§ **Input**:
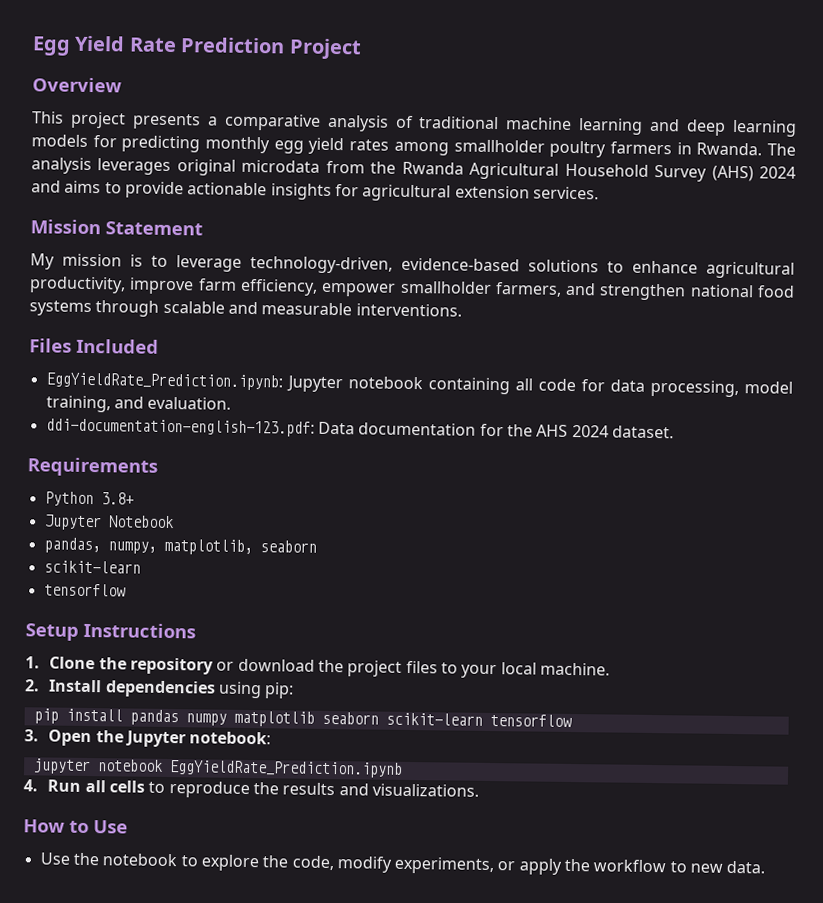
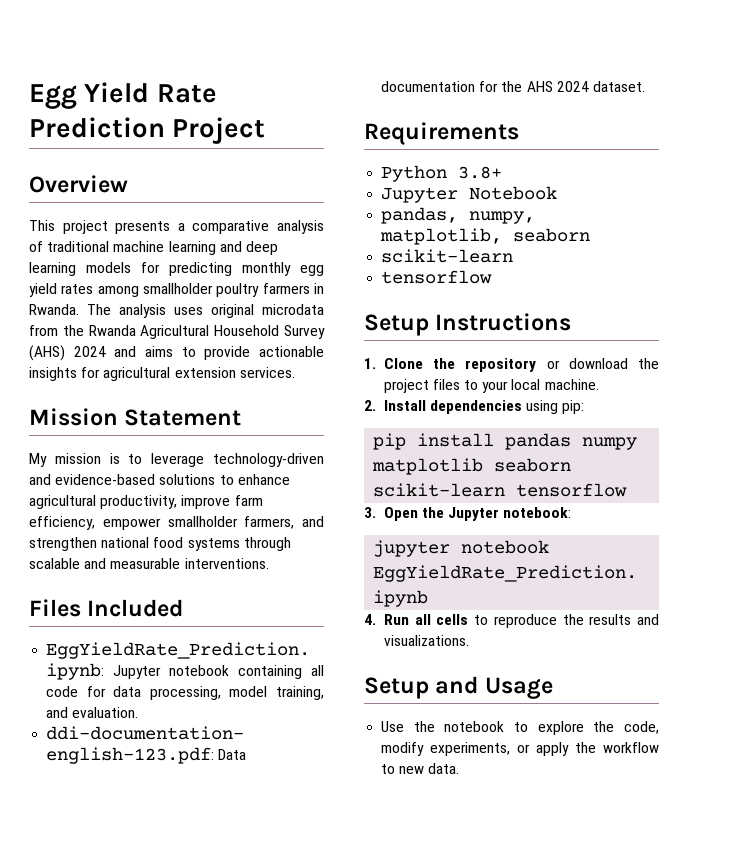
- The analysis leverages original microdata from the Rwanda Agricultural Household Survey (AHS) 2024 and aims to provide actionable insights for agricultural extension services.
+ The analysis uses original microdata from the Rwanda Agricultural Household Survey (AHS) 2024 and aims to provide actionable insights for agricultural extension services.
- My mission is to leverage technology-driven, evidence-based solutions to enhance agricultural productivity, improve farm efficiency, empower smallholder farmers, and strengthen national food systems through scalable and measurable interventions.
+ My mission is to leverage technology-driven and evidence-based solutions to enhance agricultural productivity, improve farm efficiency, empower smallholder farmers, and strengthen national food systems through scalable and measurable interventions.
- How to Use
+ Setup and Usage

§ **Work item**:
Using the entries above, give again exactly the lines from the line holding "The analysis uses" through the line holding "- My mission". Include both end lines and nothing else.

§ **Written response**:
+ The analysis uses original microdata from the Rwanda Agricultural Household Survey (AHS) 2024 and aims to provide actionable insights for agricultural extension services.
- My mission is to leverage technology-driven, evidence-based solutions to enhance agricultural productivity, improve farm efficiency, empower smallholder farmers, and strengthen national food systems through scalable and measurable interventions.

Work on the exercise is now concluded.